→ DATA TO EXAMINE
=== Section Start ===
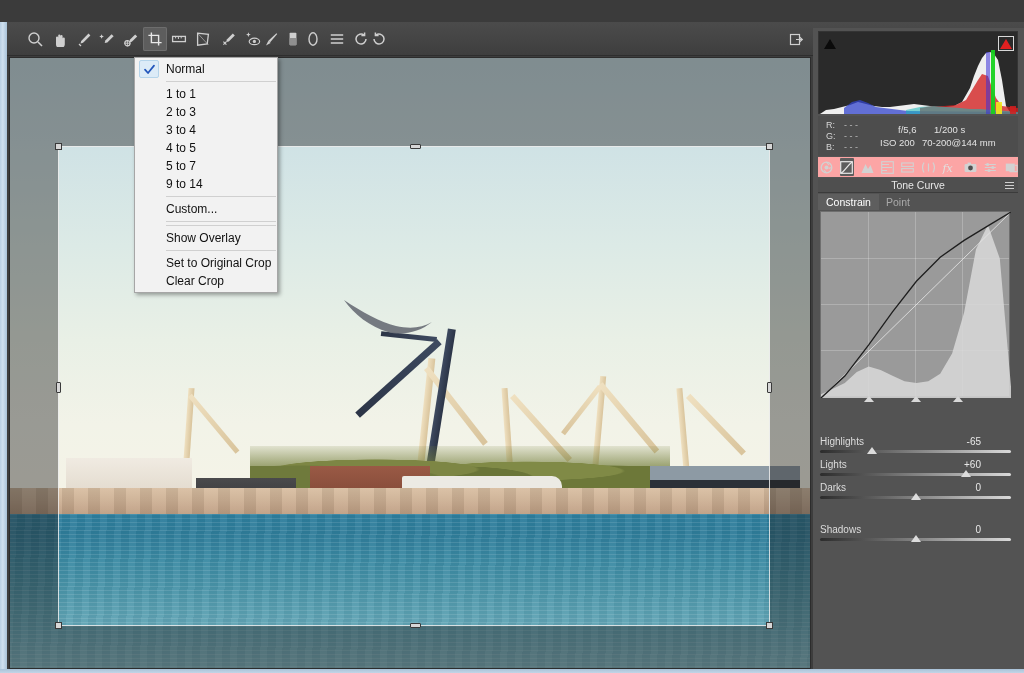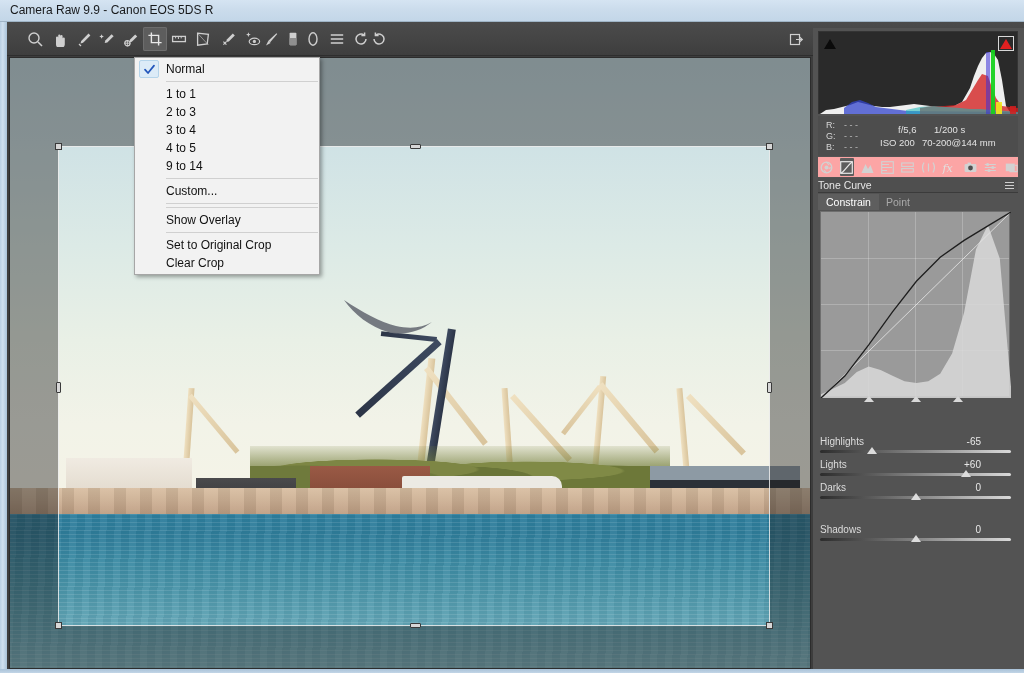--- a/index.html
+++ b/index.html
@@ -230,9 +230,6 @@
 
 <div id="app">
 
-  <div class="titlebar">
-    <div class="titlebar-text">Camera Raw 9.9  -  Canon EOS 5DS R</div>
-  </div>
   <div class="win-left-border"></div>
   <div class="win-bottom-border"></div>
 

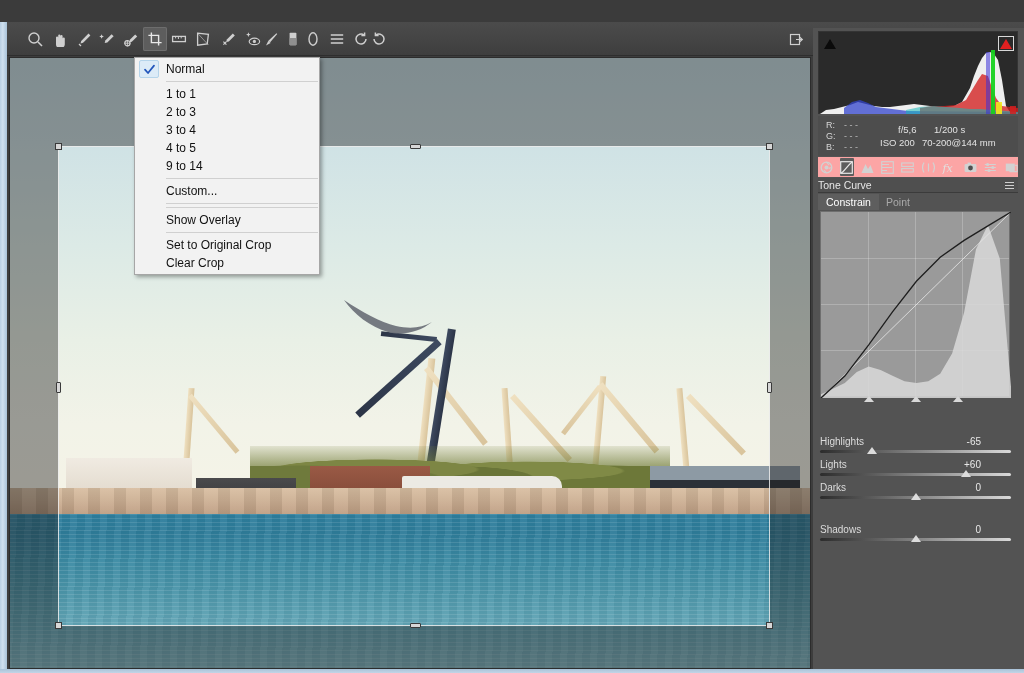--- a/index.html
+++ b/index.html
@@ -132,7 +132,7 @@
 
   
   .menu {
-    position: absolute; left: 134px; top: 57px; width: 186px;
+    position: absolute; left: 134px; top: 57px; width: 144px;
     background: #f2f2f2; border: 1px solid #a6a6a6;
     box-shadow: 2px 2px 4px rgba(0,0,0,.35);
     padding: 2px 0; z-index: 40;

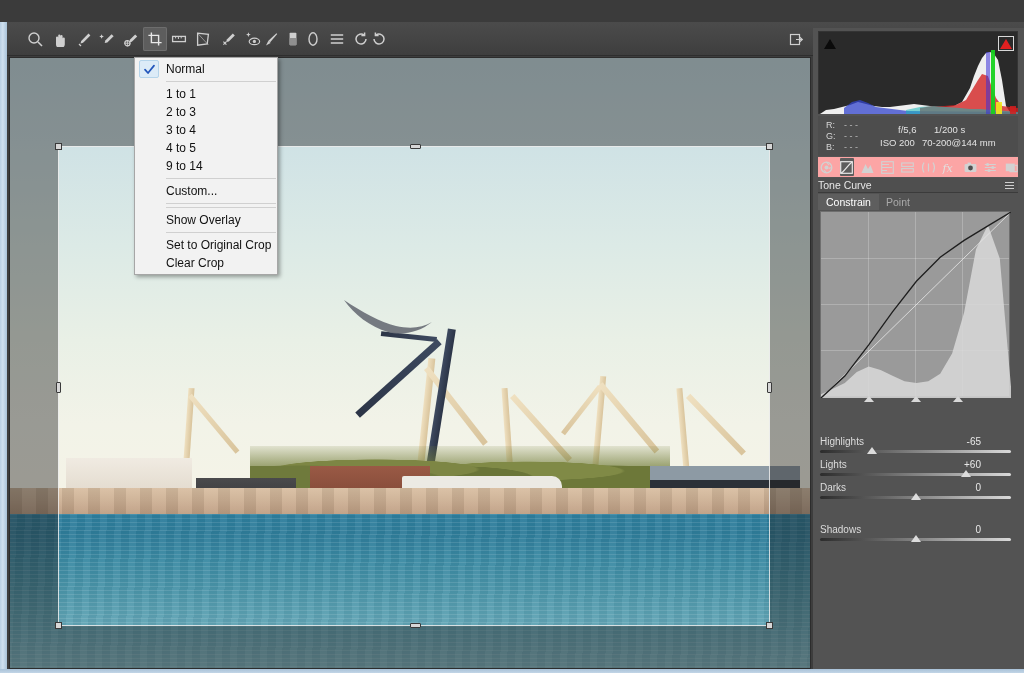--- a/index.html
+++ b/index.html
@@ -420,6 +420,7 @@
         <div class="menu-item"><span>2 to 3</span></div>
         <div class="menu-item"><span>3 to 4</span></div>
         <div class="menu-item"><span>4 to 5</span></div>
+        <div class="menu-item"><span>5 to 7</span></div>
         <div class="menu-item"><span>9 to 14</span></div>
         <div class="menu-sep"></div>
         <div class="menu-item"><span>Custom...</span></div>

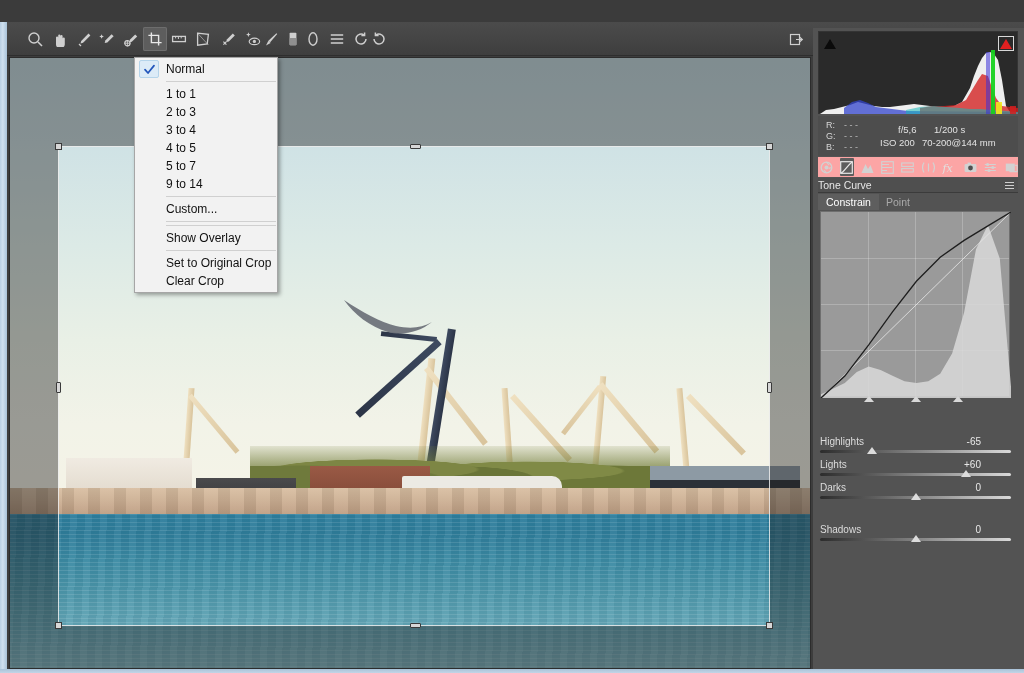--- a/index.html
+++ b/index.html
@@ -187,7 +187,7 @@
   .panel-title {
     position: absolute; left: 5px; top: 150px; width: 200px; height: 15px;
     background: #4f4f4f; border-bottom: 1px solid #3b3b3b;
-    font-size: 10.5px; color: #e6e6e6; text-align: left; line-height: 15px;
+    font-size: 10.5px; color: #e6e6e6; text-align: center; line-height: 15px;
   }
   .panel-menu-btn { position: absolute; right: 4px; top: 4px; width: 9px; height: 7px; }
   .panel-menu-btn i { display:block; height:1px; background:#cfcfcf; margin-bottom:2px; }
=== Section End ===
→ WORK ITEM
Could every record be given again exactly, with its pictures left out?

→ ANSWER TO THIS EXERCISE
--- a/index.html
+++ b/index.html
@@ -230,9 +230,6 @@
 
 <div id="app">
 
-  <div class="titlebar">
-    <div class="titlebar-text">Camera Raw 9.9  -  Canon EOS 5DS R</div>
-  </div>
   <div class="win-left-border"></div>
   <div class="win-bottom-border"></div>
 

--- a/index.html
+++ b/index.html
@@ -132,7 +132,7 @@
 
   
   .menu {
-    position: absolute; left: 134px; top: 57px; width: 186px;
+    position: absolute; left: 134px; top: 57px; width: 144px;
     background: #f2f2f2; border: 1px solid #a6a6a6;
     box-shadow: 2px 2px 4px rgba(0,0,0,.35);
     padding: 2px 0; z-index: 40;

--- a/index.html
+++ b/index.html
@@ -420,6 +420,7 @@
         <div class="menu-item"><span>2 to 3</span></div>
         <div class="menu-item"><span>3 to 4</span></div>
         <div class="menu-item"><span>4 to 5</span></div>
+        <div class="menu-item"><span>5 to 7</span></div>
         <div class="menu-item"><span>9 to 14</span></div>
         <div class="menu-sep"></div>
         <div class="menu-item"><span>Custom...</span></div>

--- a/index.html
+++ b/index.html
@@ -187,7 +187,7 @@
   .panel-title {
     position: absolute; left: 5px; top: 150px; width: 200px; height: 15px;
     background: #4f4f4f; border-bottom: 1px solid #3b3b3b;
-    font-size: 10.5px; color: #e6e6e6; text-align: left; line-height: 15px;
+    font-size: 10.5px; color: #e6e6e6; text-align: center; line-height: 15px;
   }
   .panel-menu-btn { position: absolute; right: 4px; top: 4px; width: 9px; height: 7px; }
   .panel-menu-btn i { display:block; height:1px; background:#cfcfcf; margin-bottom:2px; }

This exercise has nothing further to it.